Tuesday, September 1, 2009

ART-The Universal Language

I will begin by stating that Art is a visual means of communication and a universal language. Its images have no language barriers. Without uttering a single sound, it can speak volumes to future generations and give insight into earlier civilizations. Paintings discovered on the walls of the Lascaux caves in southwestern France on September 12, 1940 are estimated to be 16,000 years old. Animal and human forms as well as abstract symbols tell us a lot about the lifeforms and lifestyles back then. Paintings of horses and cattle might suggest a lifestyle not unlike the early frontier in this country. Abstract patterns of dot clusters on the cave walls may even suggest prehistoric star charts. For certain, it suggests a skilled and observant people. Whether these paintings were in preparation of a hunting excursion, in celebration with a feast, or simply to adorn their living space, they used the materials at hand and the inspiration of their surroundings to express their ideas. Whatever words they may have spoken (if any at all) to one another, their paintings are worth a thousand words to researchers, preservationists and this generation today.


  1. You might want to use this as a freestyle entry.

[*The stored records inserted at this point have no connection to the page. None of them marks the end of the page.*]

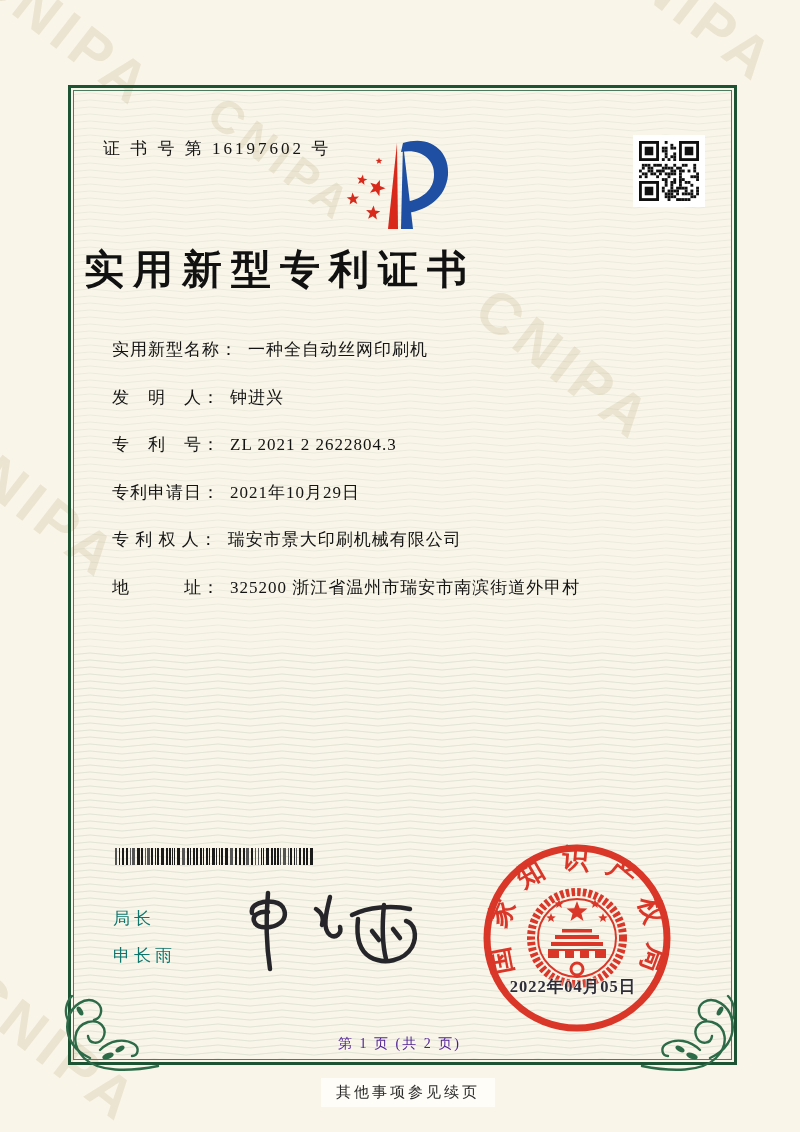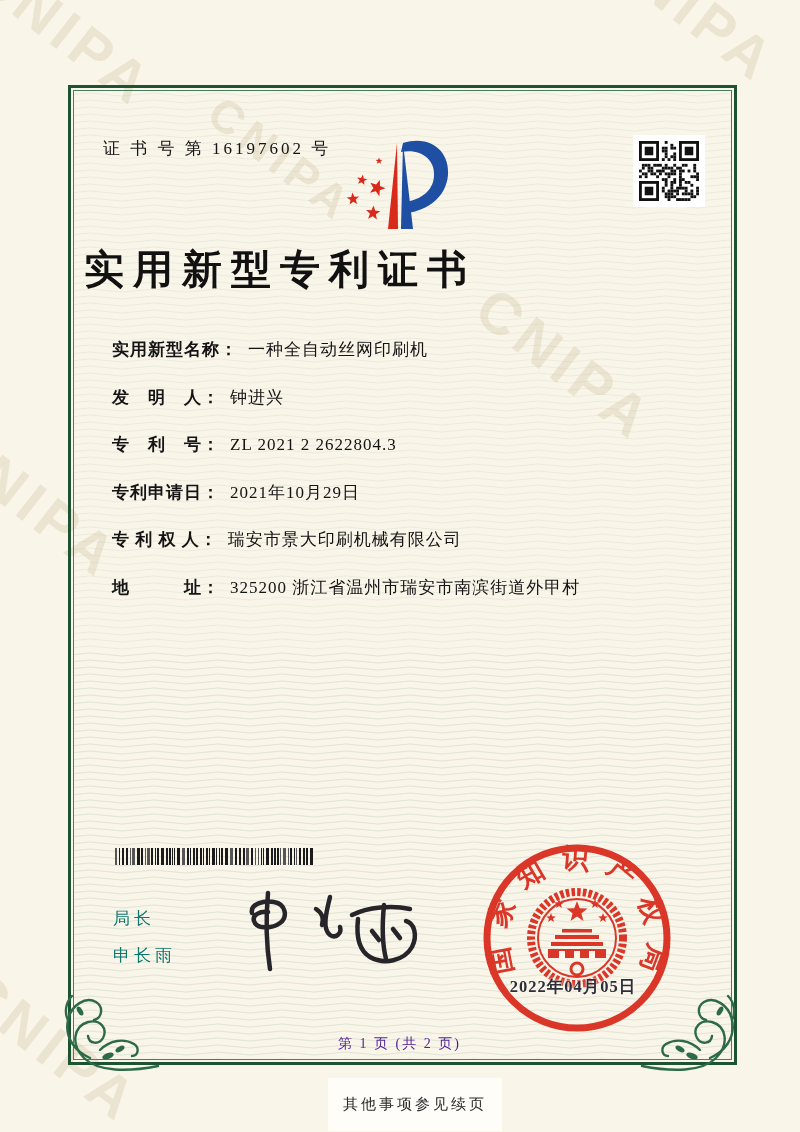--- a/index.html
+++ b/index.html
@@ -25,7 +25,7 @@
   .title{position:absolute;left:84px;top:242px;width:663px;text-align:left;
          font-size:40px;font-weight:bold;letter-spacing:9px;color:#111;}
   .row{position:absolute;left:112px;font-size:17px;white-space:nowrap;}
-  .row .lbl{letter-spacing:1px;font-weight:bold;}
+  .row .lbl{letter-spacing:1px;}
   .row .val{margin-left:10px;letter-spacing:1px;}
   .grant2{position:absolute;left:430px;top:0;}
   .paras{position:absolute;left:104px;top:655px;width:614px;font-size:17.5px;

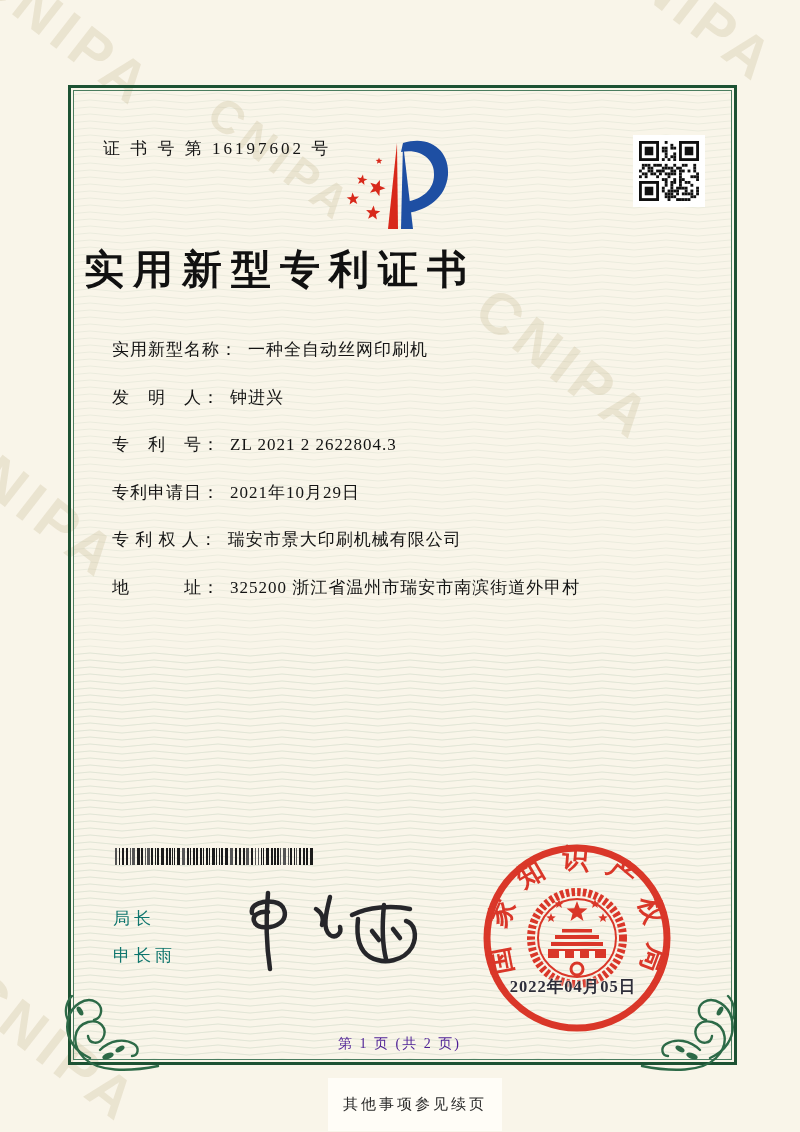--- a/index.html
+++ b/index.html
@@ -43,7 +43,7 @@
   .pageno{position:absolute;left:68px;top:1035px;width:663px;text-align:center;
           font-size:14px;letter-spacing:2px;color:#4c1d95;z-index:6;}
   .footnote{position:absolute;left:321px;top:1078px;background:#fffdf7;
-            padding:17px 15px;font-size:15px;letter-spacing:3px;color:#2a2a2a;z-index:6;margin-left:7px;}
+            padding:5px 15px;font-size:15px;letter-spacing:3px;color:#2a2a2a;z-index:6;}
 </style>
 </head>
 <body>

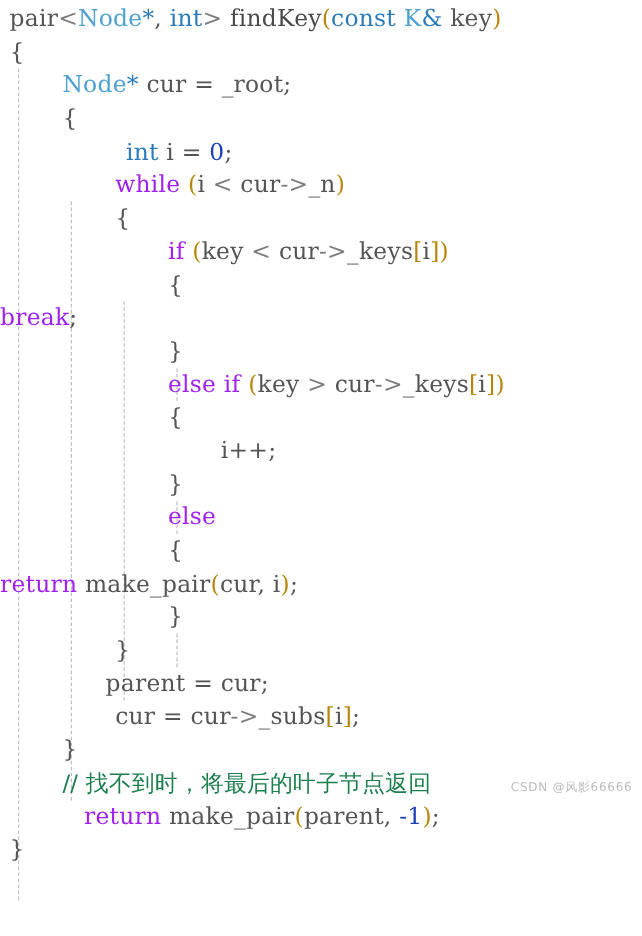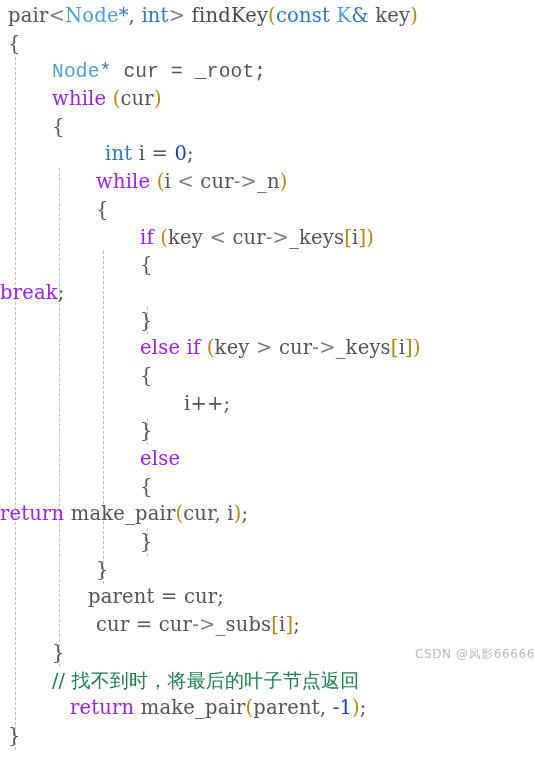--- a/index.html
+++ b/index.html
@@ -98,7 +98,7 @@
       <div class="guide" style="left: 147px; top: 528.3px; height: 27.7px;"></div>
       <div class="code-line"><span class="line-text" style="padding-left: 8px;"><span class="t-plain">pair</span><span class="t-op">&lt;</span><span class="t-class">Node</span><span class="t-type">*</span><span class="t-plain">, </span><span class="t-type">int</span><span class="t-op">&gt;</span><span class="t-plain"> </span><span class="t-fn">findKey</span><span class="t-punct">(</span><span class="t-type">const</span><span class="t-plain"> </span><span class="t-class">K</span><span class="t-type">&amp;</span><span class="t-plain"> key</span><span class="t-punct">)</span></span></div>
       <div class="code-line"><span class="line-text" style="padding-left: 8px;"><span class="t-plain">{</span></span></div>
-      <div class="code-line"><span class="line-text" style="padding-left: 52px; font-family: Liberation Mono, monospace;"><span class="t-class">Node</span><span class="t-type">*</span><span class="t-plain"> cur = _root;</span></span></div>
+      <div class="code-line"><span class="line-text" style="padding-left: 52px;"><span class="t-class">Node</span><span class="t-type">*</span><span class="t-plain"> cur = _root;</span></span></div>
       <div class="code-line"><span class="line-text" style="padding-left: 52px;"><span class="t-kw">while</span><span class="t-plain"> </span><span class="t-punct">(</span><span class="t-plain">cur</span><span class="t-punct">)</span></span></div>
       <div class="code-line"><span class="line-text" style="padding-left: 52px;"><span class="t-plain">{</span></span></div>
       <div class="code-line"><span class="line-text" style="padding-left: 105px;"><span class="t-type">int</span><span class="t-plain"> i = </span><span class="t-num">0</span><span class="t-plain">;</span></span></div>

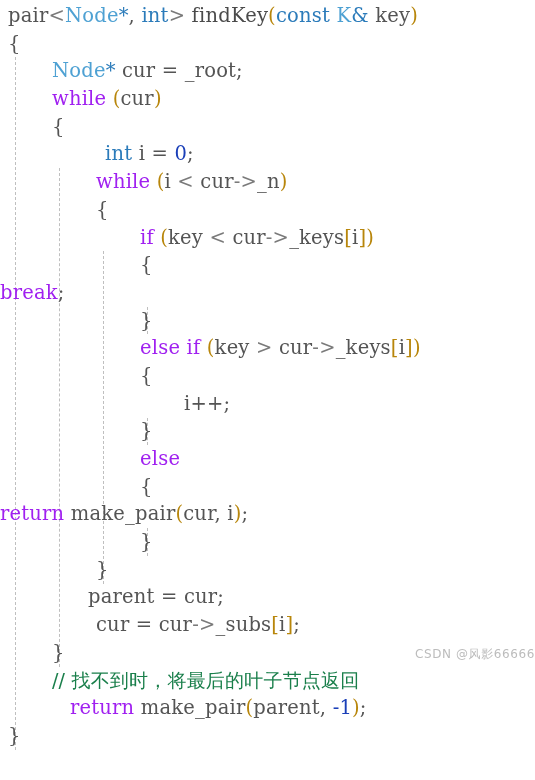--- a/index.html
+++ b/index.html
@@ -99,7 +99,6 @@
       <div class="code-line"><span class="line-text" style="padding-left: 8px;"><span class="t-plain">pair</span><span class="t-op">&lt;</span><span class="t-class">Node</span><span class="t-type">*</span><span class="t-plain">, </span><span class="t-type">int</span><span class="t-op">&gt;</span><span class="t-plain"> </span><span class="t-fn">findKey</span><span class="t-punct">(</span><span class="t-type">const</span><span class="t-plain"> </span><span class="t-class">K</span><span class="t-type">&amp;</span><span class="t-plain"> key</span><span class="t-punct">)</span></span></div>
       <div class="code-line"><span class="line-text" style="padding-left: 8px;"><span class="t-plain">{</span></span></div>
       <div class="code-line"><span class="line-text" style="padding-left: 52px;"><span class="t-class">Node</span><span class="t-type">*</span><span class="t-plain"> cur = _root;</span></span></div>
-      <div class="code-line"><span class="line-text" style="padding-left: 52px;"><span class="t-kw">while</span><span class="t-plain"> </span><span class="t-punct">(</span><span class="t-plain">cur</span><span class="t-punct">)</span></span></div>
       <div class="code-line"><span class="line-text" style="padding-left: 52px;"><span class="t-plain">{</span></span></div>
       <div class="code-line"><span class="line-text" style="padding-left: 105px;"><span class="t-type">int</span><span class="t-plain"> i = </span><span class="t-num">0</span><span class="t-plain">;</span></span></div>
       <div class="code-line"><span class="line-text" style="padding-left: 96px;"><span class="t-kw">while</span><span class="t-plain"> </span><span class="t-punct">(</span><span class="t-plain">i </span><span class="t-op">&lt;</span><span class="t-plain"> cur</span><span class="t-op">-&gt;</span><span class="t-plain">_n</span><span class="t-punct">)</span></span></div>

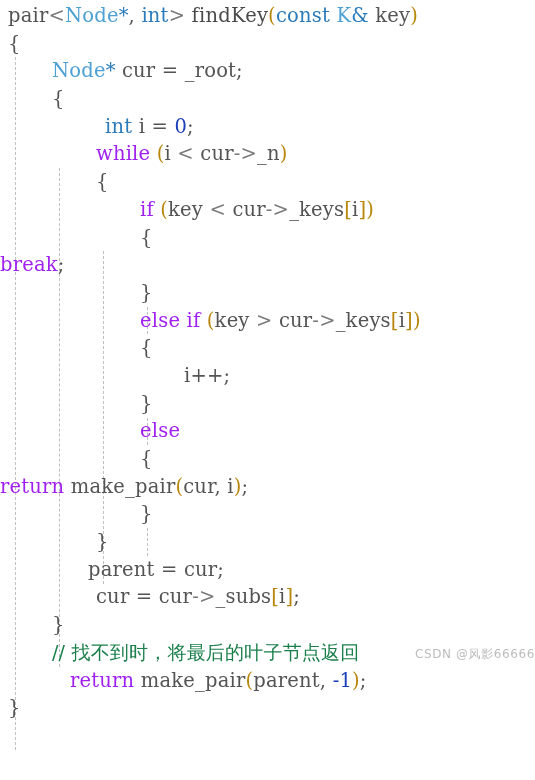--- a/index.html
+++ b/index.html
@@ -74,10 +74,10 @@
 
   #watermark {
     position: absolute;
-    right: 0;
+    right: 8px;
     bottom: 9px;
     font-family: "DejaVu Sans", "Liberation Sans", sans-serif;
-    font-size: 12px;
+    font-size: 10px;
     color: #bcbcbc;
     letter-spacing: 0.6px;
     white-space: nowrap;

    Not sure I agree with your title--so much art is scorned as no-better-than-my-kindergartener or 'primitive' or non-art (many installation or performance art pieces) and so on. Art seems to me to be like language generally: a way to communicate but also (and equally) a way to separate Us (yay!) from Them (boo!)

  2. Gotta drop the word verification feature. Go to blog/settings/comments/word verification/click no.